# Problem details:
Each line in the entries below that holds the string "vanligt" must be copied.

───── Entries supplied ─────

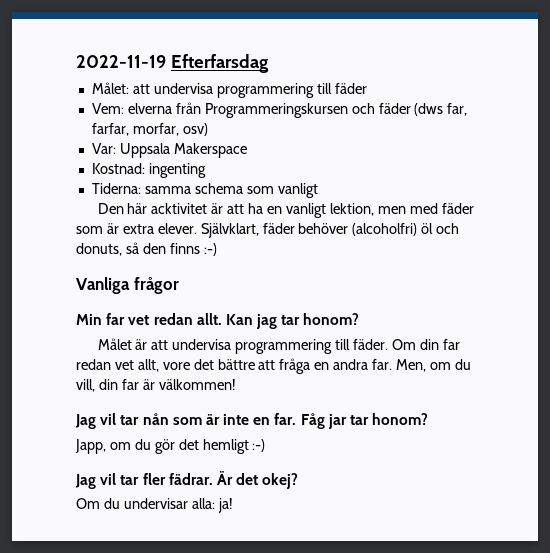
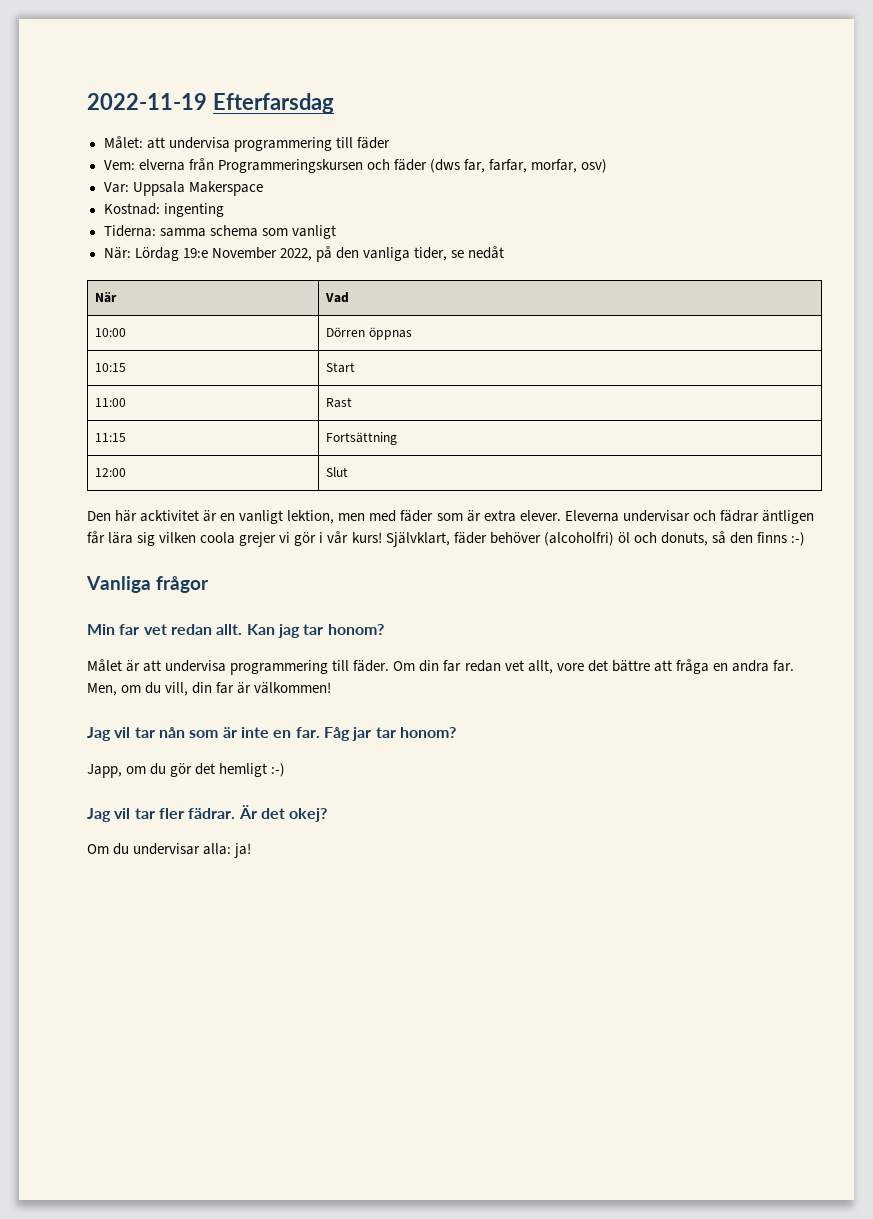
+ När: Lördag 19:e November 2022, på den vanliga tider, se nedåt
+ När | Vad
+ 10:00 | Dörren öppnas
+ 10:15 | Start
+ 11:00 | Rast
+ 11:15 | Fortsättning
+ 12:00 | Slut
- Den här acktivitet är att ha en vanligt lektion, men med fäder som är extra elever.
+ Den här acktivitet är en vanligt lektion, men med fäder som är extra elever.
+ Eleverna undervisar och fädrar äntligen får lära sig vilken coola grejer vi gör i vår kurs!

─────

# Result:
- Den här acktivitet är att ha en vanligt lektion, men med fäder som är extra elever.
+ Den här acktivitet är en vanligt lektion, men med fäder som är extra elever.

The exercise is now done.